[RAW DATA Boundary: Start]

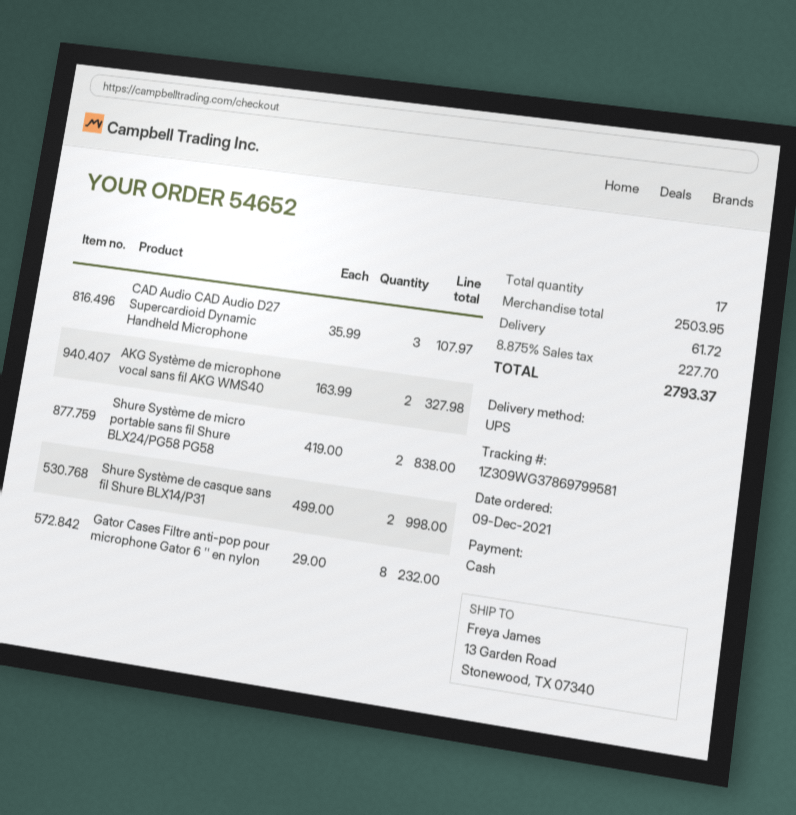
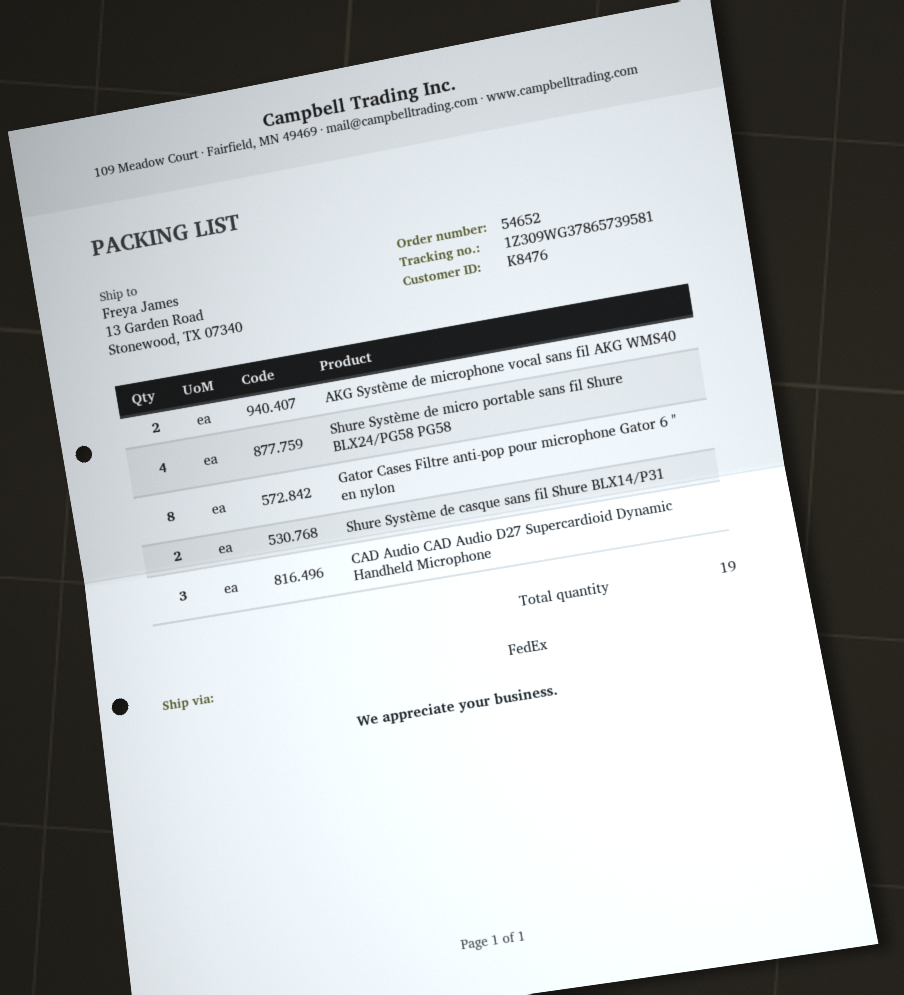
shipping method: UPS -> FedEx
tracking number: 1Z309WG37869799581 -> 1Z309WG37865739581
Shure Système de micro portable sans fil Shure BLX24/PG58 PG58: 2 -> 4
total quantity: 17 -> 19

[RAW DATA Boundary: End]
[RAW DATA Boundary: Start]

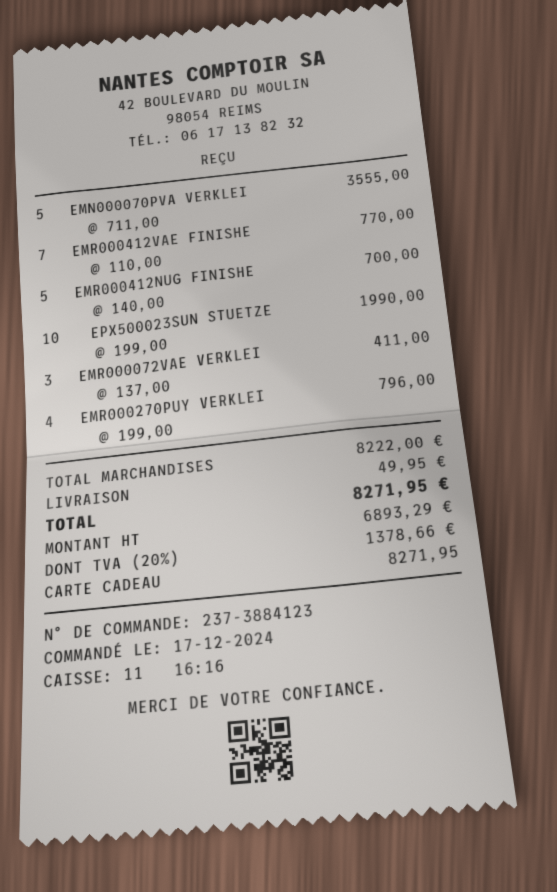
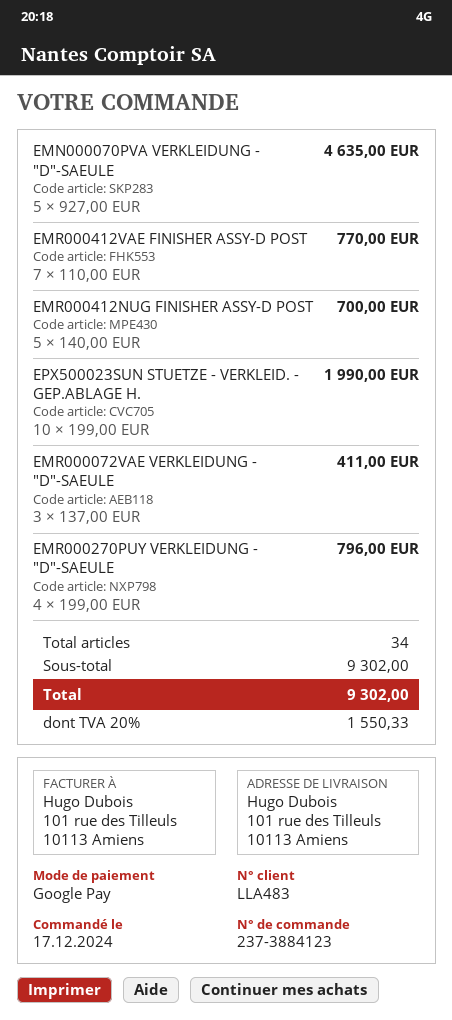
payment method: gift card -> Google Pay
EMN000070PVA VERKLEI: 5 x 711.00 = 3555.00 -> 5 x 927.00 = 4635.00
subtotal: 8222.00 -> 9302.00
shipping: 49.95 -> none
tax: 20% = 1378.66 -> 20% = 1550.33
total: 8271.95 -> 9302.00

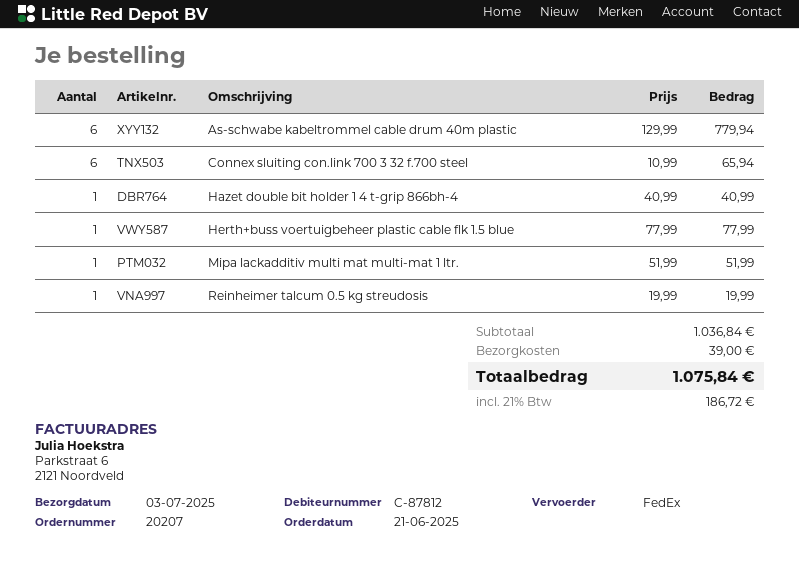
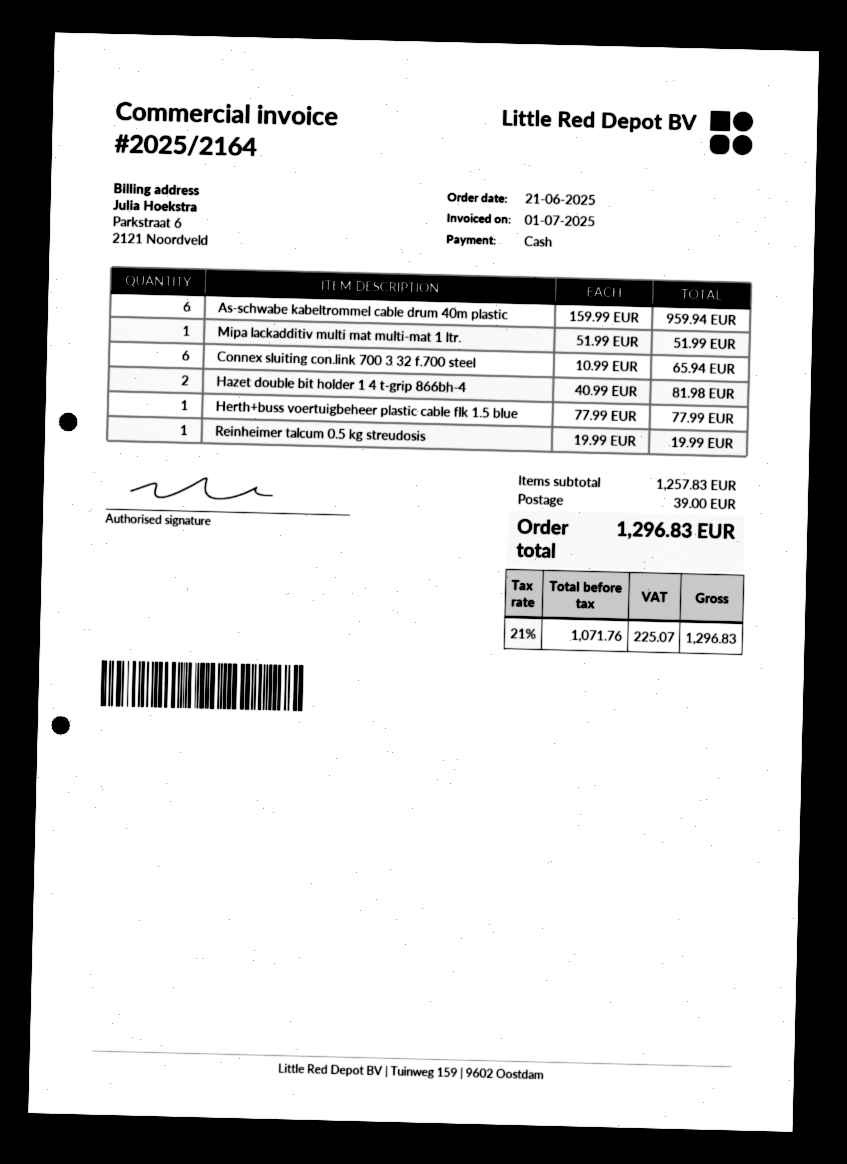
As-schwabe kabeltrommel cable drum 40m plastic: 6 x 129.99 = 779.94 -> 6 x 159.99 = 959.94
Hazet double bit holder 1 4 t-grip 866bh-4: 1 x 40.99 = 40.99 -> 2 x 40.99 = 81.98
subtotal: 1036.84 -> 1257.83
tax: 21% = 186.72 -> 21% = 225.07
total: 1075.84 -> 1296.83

[RAW DATA Boundary: End]
[RAW DATA Boundary: Start]

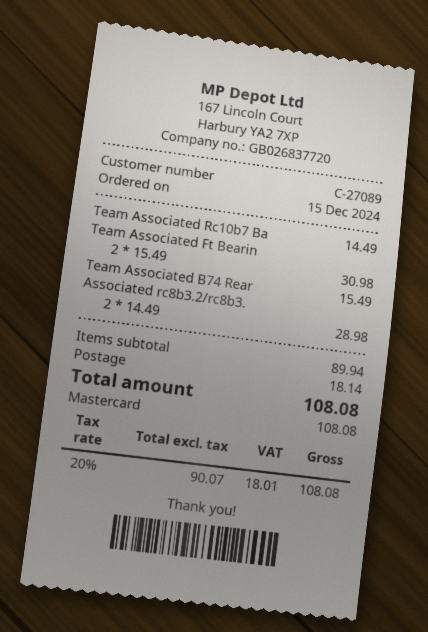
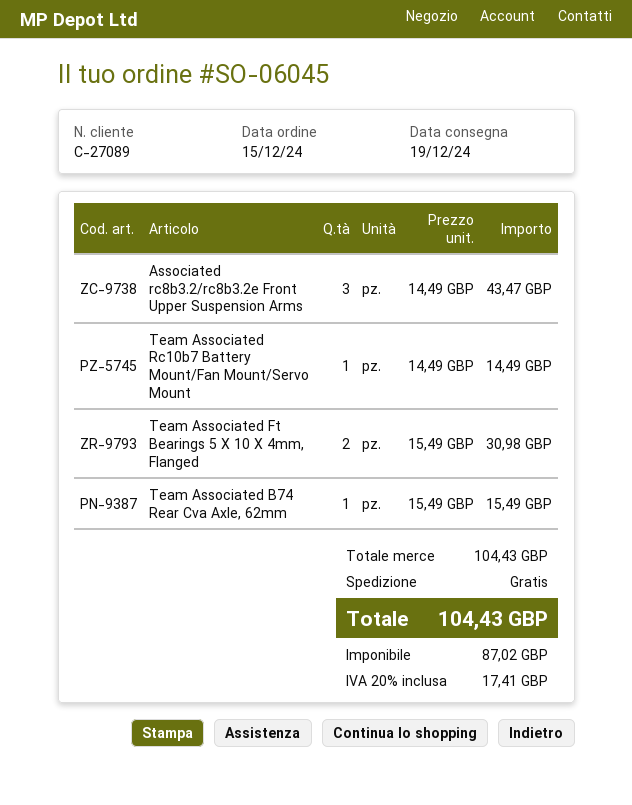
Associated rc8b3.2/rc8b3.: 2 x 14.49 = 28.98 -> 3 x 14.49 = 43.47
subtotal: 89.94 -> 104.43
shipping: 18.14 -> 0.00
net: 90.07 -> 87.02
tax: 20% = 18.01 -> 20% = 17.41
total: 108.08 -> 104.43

[RAW DATA Boundary: End]

## [EXERCISE OBJECTIVE]
Wherever "shipping" turns up in the records, copy the whole line.

## [EXPECTED ANSWER]
shipping method: UPS -> FedEx
shipping: 49.95 -> none
shipping: 18.14 -> 0.00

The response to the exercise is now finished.